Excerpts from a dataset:
★ ★ ★ ★

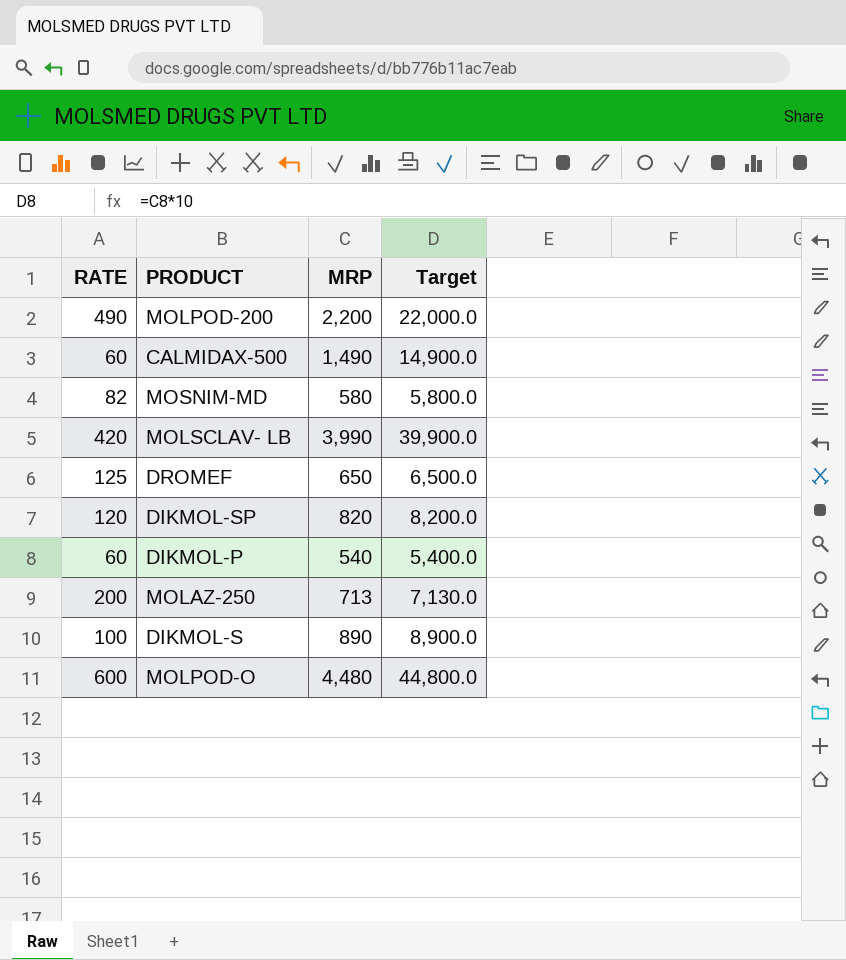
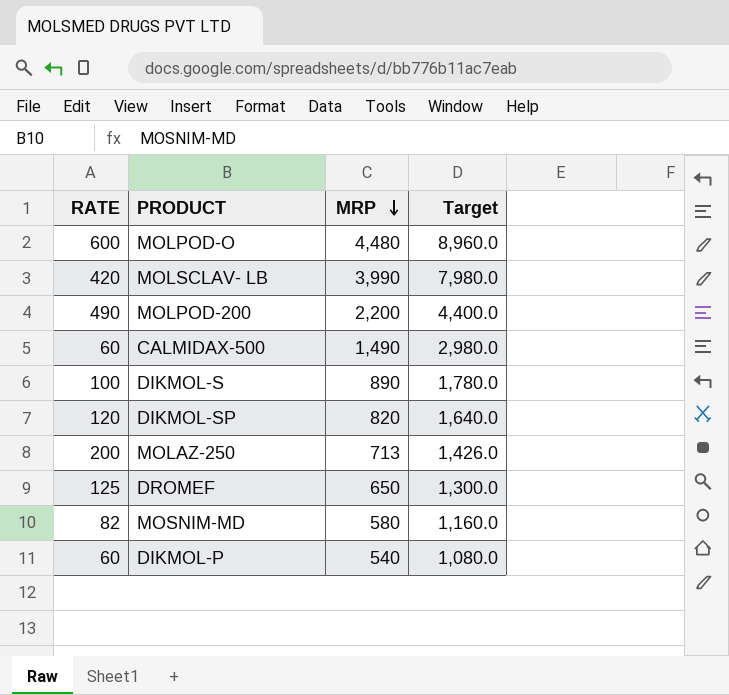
row order: none -> MRP descending
column Target | formula: [MRP] * 10 -> [MRP] * 2

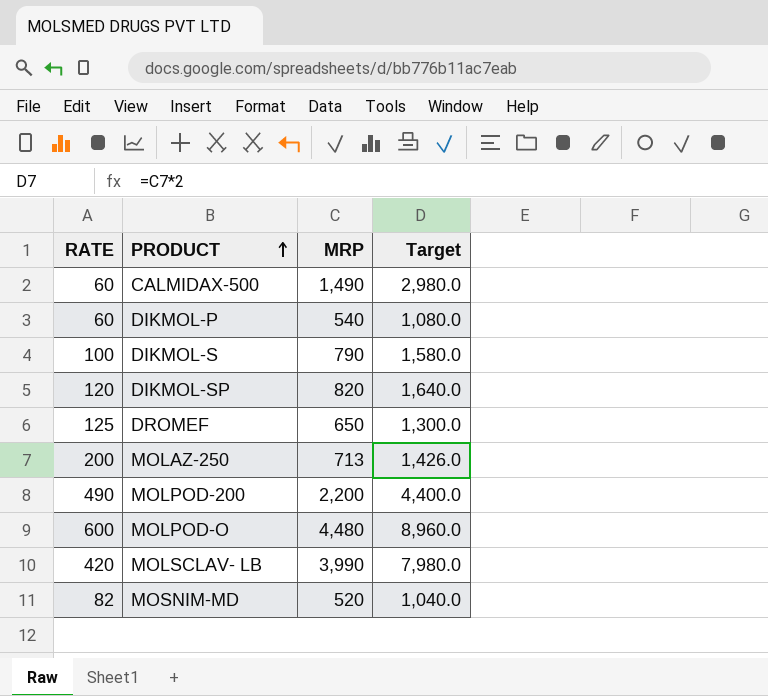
row order: MRP descending -> PRODUCT ascending
DIKMOL-S | MRP: 890 -> 790
DIKMOL-S | Target: 1,780.0 -> 1,580.0
MOSNIM-MD | MRP: 580 -> 520
MOSNIM-MD | Target: 1,160.0 -> 1,040.0

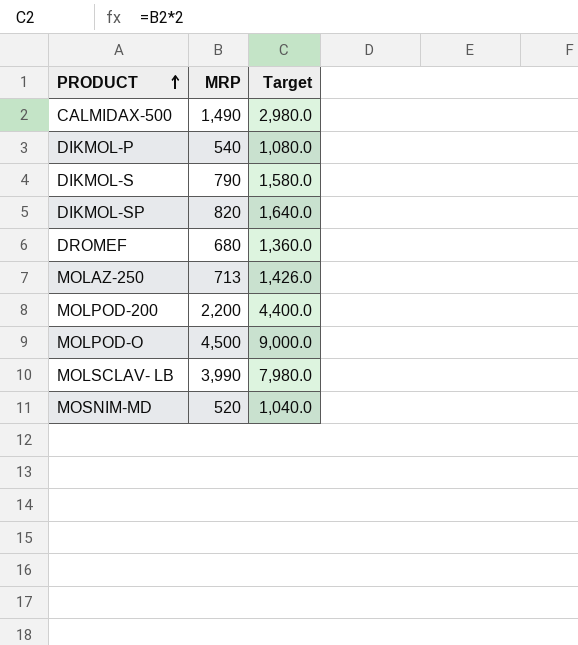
column RATE | position: 1 -> none
DROMEF | MRP: 650 -> 680
DROMEF | Target: 1,300.0 -> 1,360.0
MOLPOD-O | MRP: 4,480 -> 4,500
MOLPOD-O | Target: 8,960.0 -> 9,000.0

★ ★ ★ ★

TASK BRIEF: In your copy, every entry above must match word for word, and no picture may appear.

OUTPUT FOR THIS EXERCISE:
row order: none -> MRP descending
column Target | formula: [MRP] * 10 -> [MRP] * 2

row order: MRP descending -> PRODUCT ascending
DIKMOL-S | MRP: 890 -> 790
DIKMOL-S | Target: 1,780.0 -> 1,580.0
MOSNIM-MD | MRP: 580 -> 520
MOSNIM-MD | Target: 1,160.0 -> 1,040.0

column RATE | position: 1 -> none
DROMEF | MRP: 650 -> 680
DROMEF | Target: 1,300.0 -> 1,360.0
MOLPOD-O | MRP: 4,480 -> 4,500
MOLPOD-O | Target: 8,960.0 -> 9,000.0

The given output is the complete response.